I knew next to nothing about Chesterton going into this book, and it ended up being one of my favorite books of all time. It’s an existentialist novel about a secret society of anarchists and the detective assigned to infiltrate and expose them, but it’s also sooo much more than that! Man it’s so good. 

Okay, so the Council of this anarchist organization each take their names from the days of the week, and the police detective who slips in and takes the place of Thursday is in for an earth-shattering, ego-shattering surprise.

I don’t even want to give any more away, because it’s just sooo amazing.
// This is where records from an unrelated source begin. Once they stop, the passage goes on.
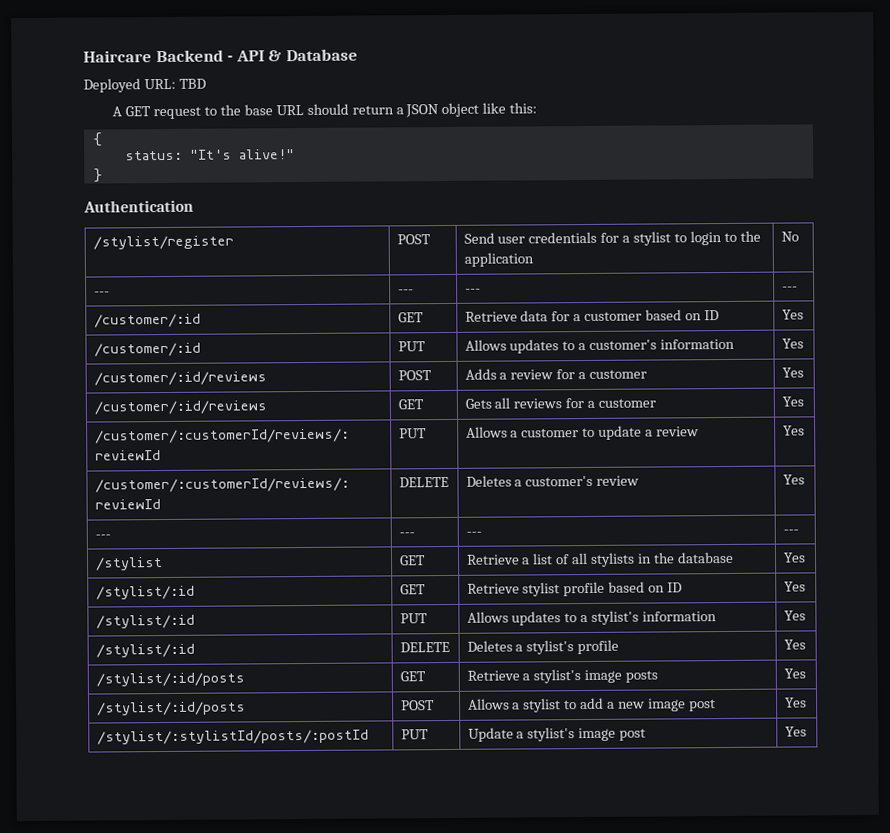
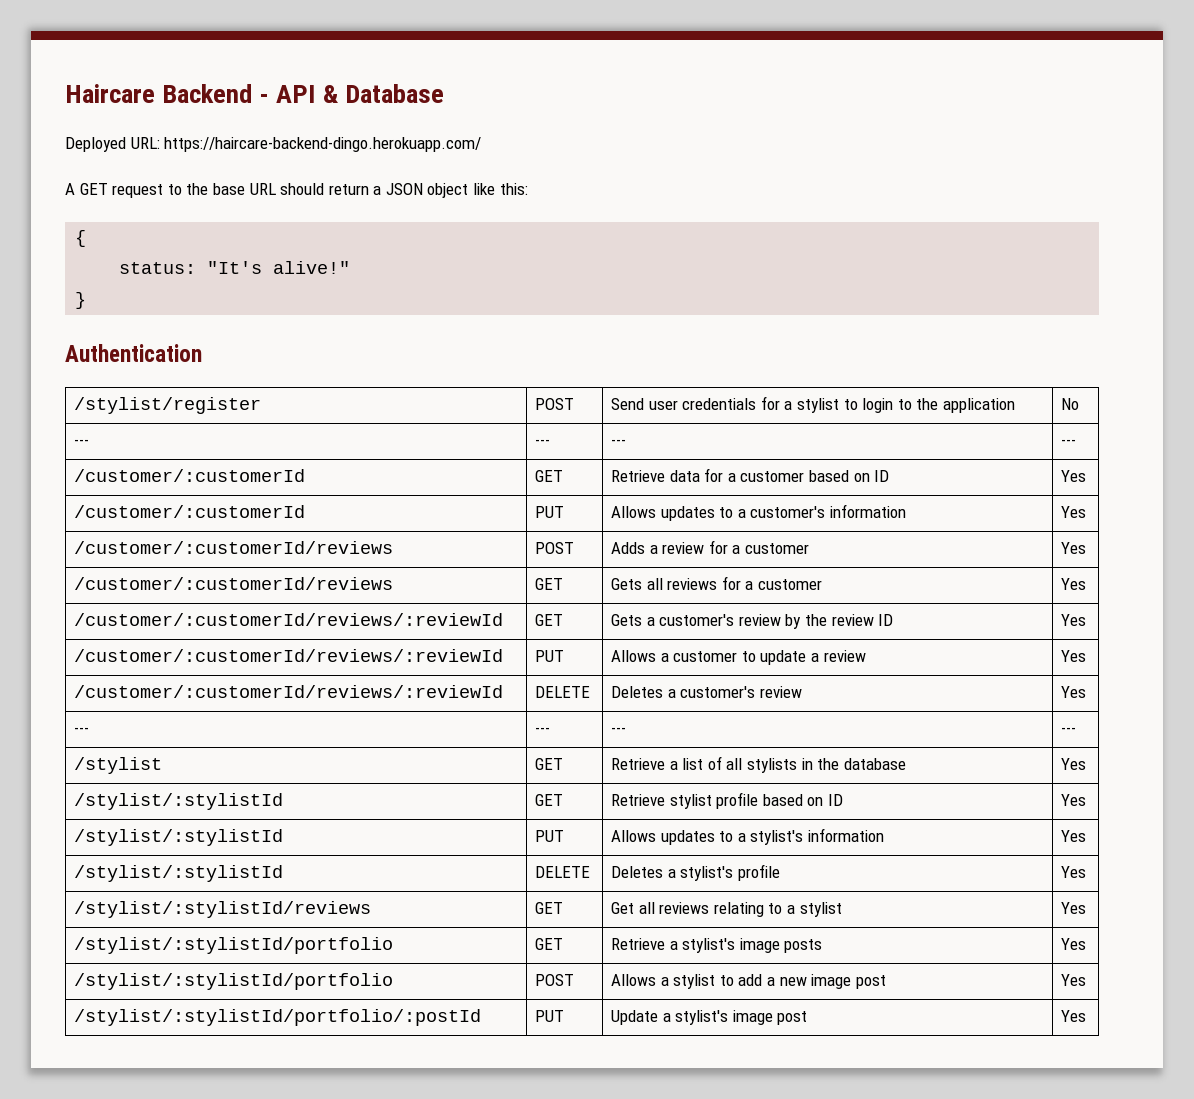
- Deployed URL: TBD
+ Deployed URL: https://haircare-backend-dingo.herokuapp.com/
- /customer/:id | GET | Retrieve data for a customer based on ID | Yes
+ /customer/:customerId | GET | Retrieve data for a customer based on ID | Yes
- /customer/:id | PUT | Allows updates to a customer's information | Yes
+ /customer/:customerId | PUT | Allows updates to a customer's information | Yes
- /customer/:id/reviews | POST | Adds a review for a customer | Yes
+ /customer/:customerId/reviews | POST | Adds a review for a customer | Yes
- /customer/:id/reviews | GET | Gets all reviews for a customer | Yes
+ /customer/:customerId/reviews | GET | Gets all reviews for a customer | Yes
+ /customer/:customerId/reviews/:reviewId | GET | Gets a customer's review by the review ID | Yes
- /stylist/:id | GET | Retrieve stylist profile based on ID | Yes
+ /stylist/:stylistId | GET | Retrieve stylist profile based on ID | Yes
- /stylist/:id | PUT | Allows updates to a stylist's information | Yes
+ /stylist/:stylistId | PUT | Allows updates to a stylist's information | Yes
- /stylist/:id | DELETE | Deletes a stylist's profile | Yes
+ /stylist/:stylistId | DELETE | Deletes a stylist's profile | Yes
- /stylist/:id/posts | GET | Retrieve a stylist's image posts | Yes
+ /stylist/:stylistId/reviews | GET | Get all reviews relating to a stylist | Yes
+ /stylist/:stylistId/portfolio | GET | Retrieve a stylist's image posts | Yes
- /stylist/:id/posts | POST | Allows a stylist to add a new image post | Yes
+ /stylist/:stylistId/portfolio | POST | Allows a stylist to add a new image post | Yes
- /stylist/:stylistId/posts/:postId | PUT | Update a stylist's image post | Yes
+ /stylist/:stylistId/portfolio/:postId | PUT | Update a stylist's image post | Yes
If you’re familiar at all with the philosophy of Alan Watts and Colin Wilson, you’ll “get” this book right away. 

The only other thing I’ll say about it is that, on top of being a fantastic “metaphysical thriller,” it’s the kind of intelligently optimistic book that just makes you happy to be alive.

Reading it, you get the feeling that the experience of living the life you’re living now is a piece of “absurd good news,” and that, even though you won’t pass this way again, all the mysteries, the joys, the disappointments, the trials, the strange adventures, the beauty, and the wonders of this magical Earth all make life worth living.

Difficulty Rating: Easy

“If thou wouldst right the world, and banish all its evils and its woes, make its wild places bloom, and its drear deserts blossom as the rose - then right thyself.

If thou wouldst turn the world from its long, lone captivity in sin, restore all broken hearts, slay grief, and let sweet consolation in - turn thou thyself.

If thou wouldst cure the world of its long sickness, end its grief and pain, bring in all-healing joy, and give to the afflicted rest again - then cure thyself.

If thou wouldst wake the world out of its dream of death and dark’ning strife, bring it to Love and Peace, and Light and brightness of immortal Life - Wake thou thyself.”

-James Allen, The Path to Prosperity

James Allen’s prior book, As a Man Thinketh, is one of my favorite books of all time, and The Path to Prosperity is his lesser-known follow-up book - one that I found almost as spectacular as his first. 

For such a short book (it’s only 71 pages), the sheer density of wisdom and insight is just tremendous. I have what, 7 pages of notes? From a 71-page book! Here I was, just copying out passage after passage, putting the book down again and again to record something awesome on nearly every page.  

The basic idea of As a Man Thinketh (and much of this book as well) is that our thoughts are like a garden, and that we can choose what we plant there. Not only can we choose what gets planted there, but what gets planted there will bring forth. 

Thoughts of goodness and happiness, love and affection, and wealth and prosperity lead to their equivalent expressions in the external world. Maybe not on a 1:1 basis (this isn’t a book on “manifesting” or “getting rich overnight” or anything like that), but on a long-enough timescale, we become what we think about. 

Most importantly, we can choose what we think about, and we should be extraordinarily careful about what gets planted in the garden of our mind.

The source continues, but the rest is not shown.